#### [Directions]
If a line in the entries includes "left", show that line.

(Saved data entries)
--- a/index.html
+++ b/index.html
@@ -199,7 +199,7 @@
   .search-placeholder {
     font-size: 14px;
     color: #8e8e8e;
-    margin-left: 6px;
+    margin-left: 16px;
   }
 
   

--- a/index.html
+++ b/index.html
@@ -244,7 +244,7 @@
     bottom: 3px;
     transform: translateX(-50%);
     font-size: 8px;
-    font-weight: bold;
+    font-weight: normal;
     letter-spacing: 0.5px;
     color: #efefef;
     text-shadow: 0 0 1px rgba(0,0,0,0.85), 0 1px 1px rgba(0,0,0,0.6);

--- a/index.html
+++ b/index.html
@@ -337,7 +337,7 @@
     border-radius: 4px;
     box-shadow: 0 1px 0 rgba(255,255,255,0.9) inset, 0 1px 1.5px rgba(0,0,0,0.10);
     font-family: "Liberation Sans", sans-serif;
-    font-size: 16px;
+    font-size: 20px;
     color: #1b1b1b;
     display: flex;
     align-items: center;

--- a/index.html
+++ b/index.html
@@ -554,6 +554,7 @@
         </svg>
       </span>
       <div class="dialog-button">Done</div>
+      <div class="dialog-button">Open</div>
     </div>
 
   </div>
...
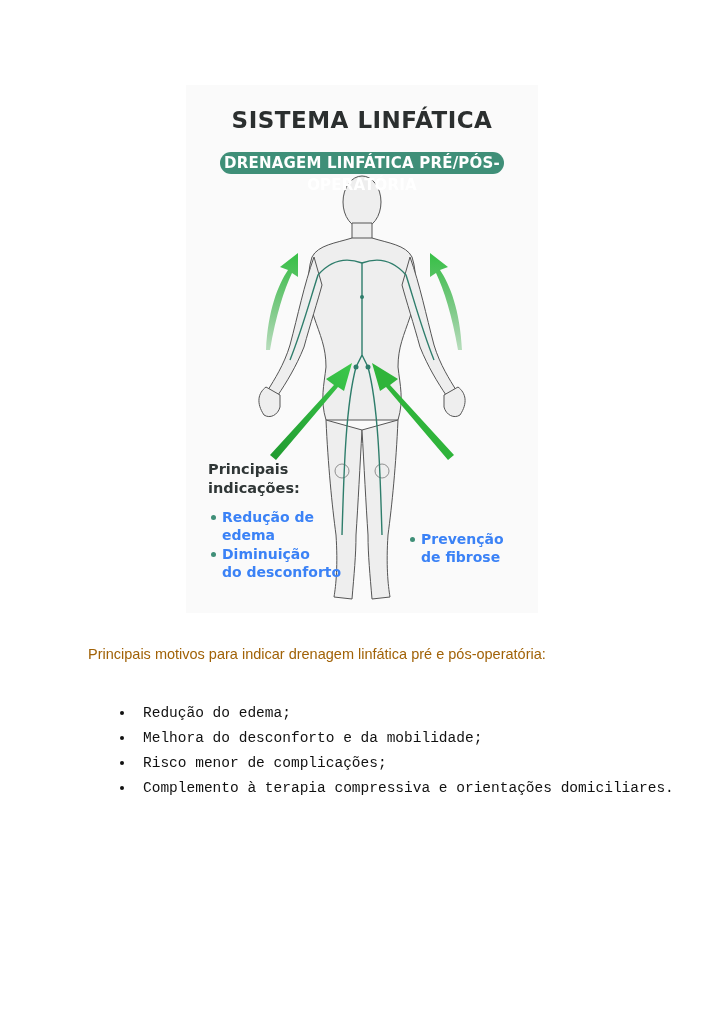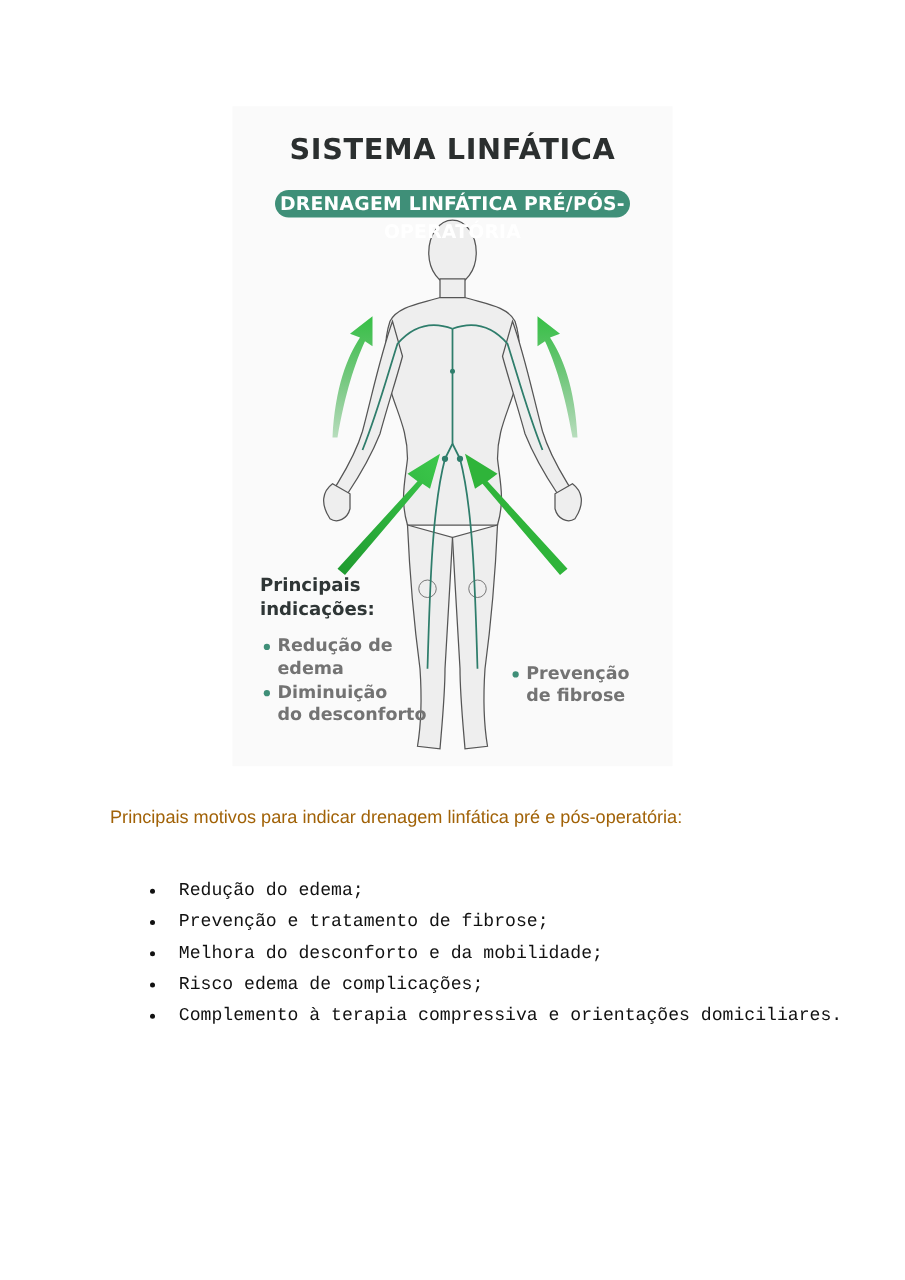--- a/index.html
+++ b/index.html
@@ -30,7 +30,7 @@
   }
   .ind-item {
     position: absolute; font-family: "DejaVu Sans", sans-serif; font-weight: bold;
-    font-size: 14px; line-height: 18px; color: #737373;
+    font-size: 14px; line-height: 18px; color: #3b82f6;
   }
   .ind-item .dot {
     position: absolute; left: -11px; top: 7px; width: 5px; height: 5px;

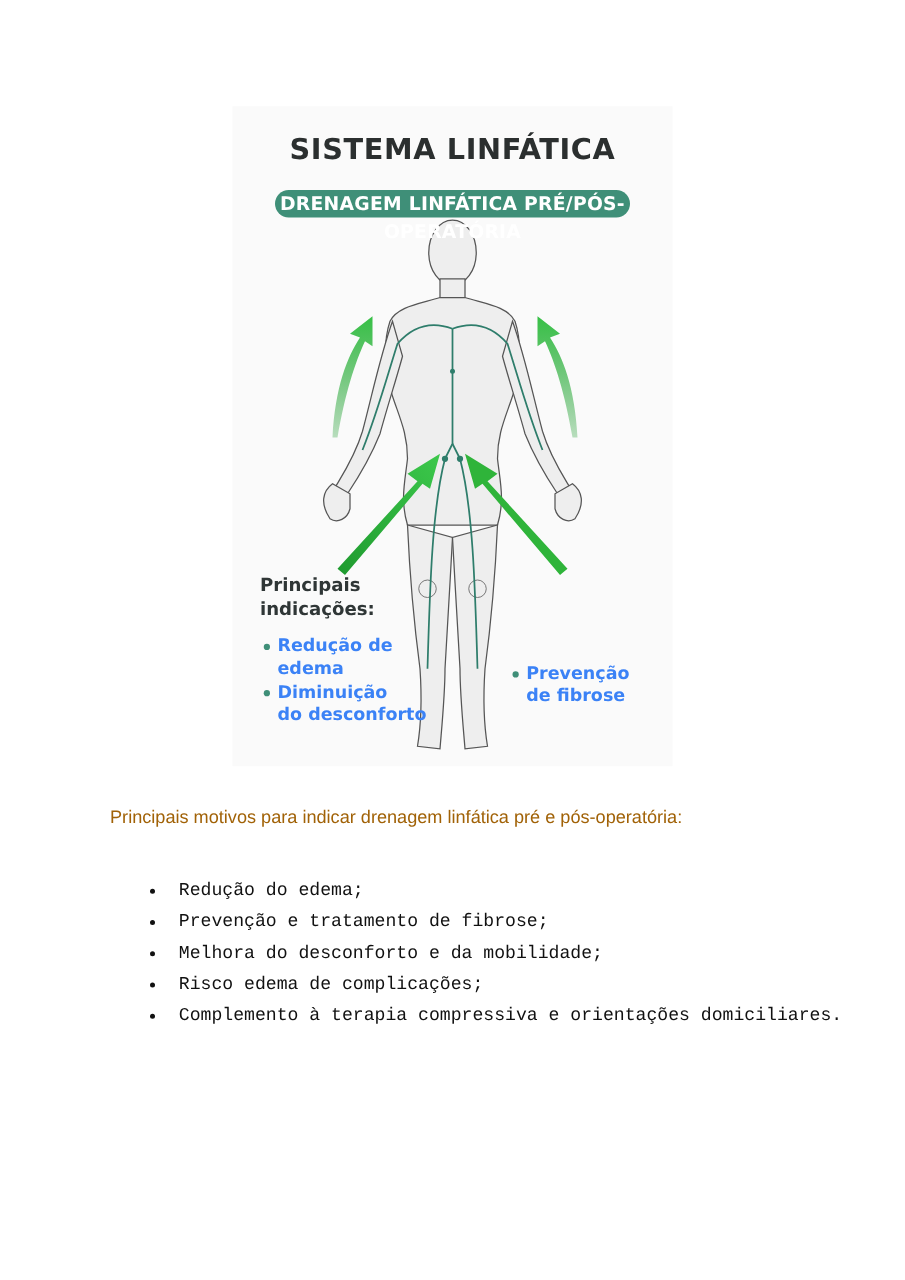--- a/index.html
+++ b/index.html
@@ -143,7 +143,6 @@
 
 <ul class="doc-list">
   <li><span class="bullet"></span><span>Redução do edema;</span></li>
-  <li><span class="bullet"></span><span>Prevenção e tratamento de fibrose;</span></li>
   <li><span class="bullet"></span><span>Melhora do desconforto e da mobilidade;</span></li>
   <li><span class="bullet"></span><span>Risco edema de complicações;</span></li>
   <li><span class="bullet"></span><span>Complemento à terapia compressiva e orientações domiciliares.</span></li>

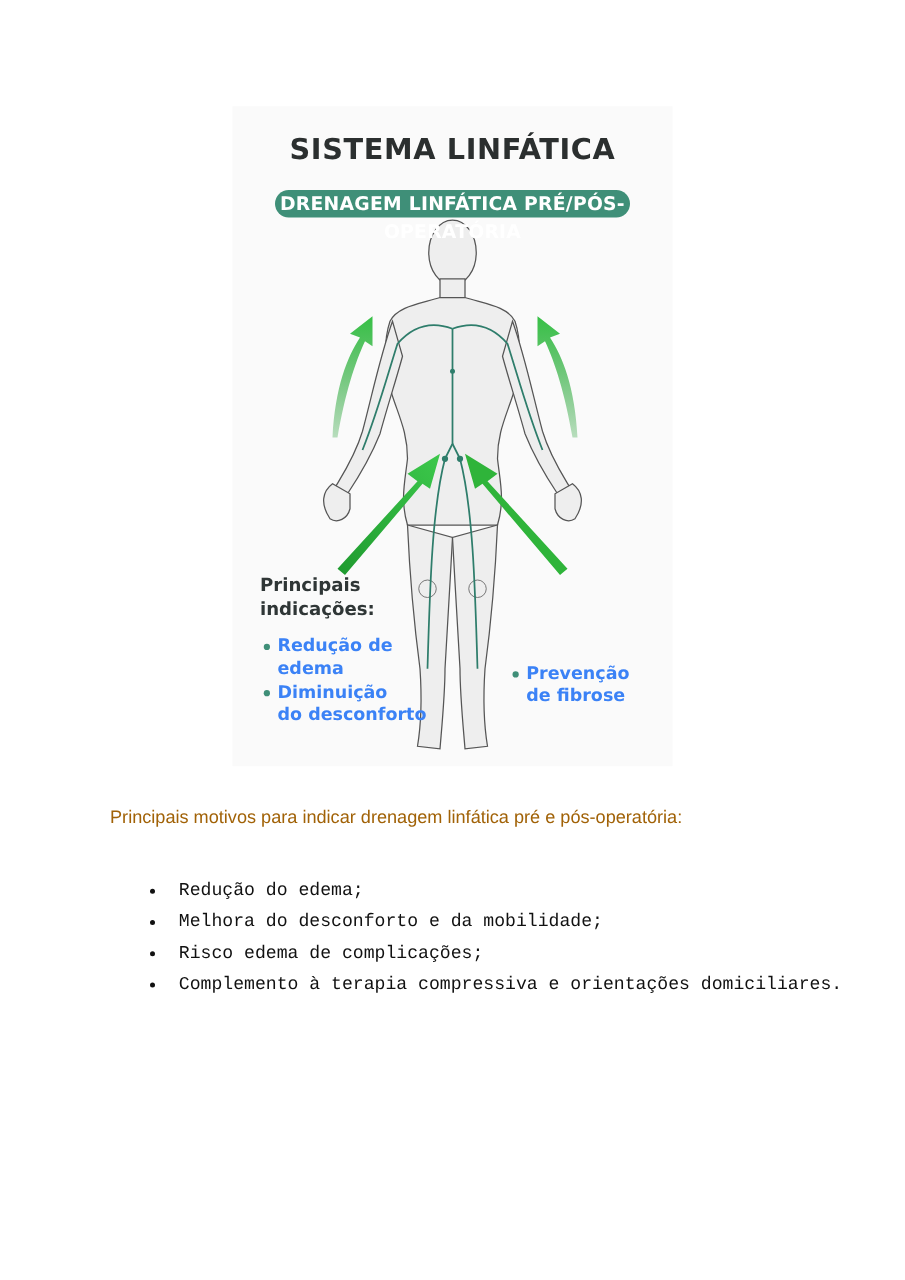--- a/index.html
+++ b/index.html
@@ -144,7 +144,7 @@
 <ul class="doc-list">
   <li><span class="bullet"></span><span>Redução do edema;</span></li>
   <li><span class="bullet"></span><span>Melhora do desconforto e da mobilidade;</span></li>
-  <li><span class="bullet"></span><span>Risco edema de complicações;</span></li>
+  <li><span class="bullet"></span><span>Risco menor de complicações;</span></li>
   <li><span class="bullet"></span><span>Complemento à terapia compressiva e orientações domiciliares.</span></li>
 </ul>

#### [Answer to this task]
-    margin-left: 6px;
+    margin-left: 16px;
     position: absolute; left: -11px; top: 7px; width: 5px; height: 5px;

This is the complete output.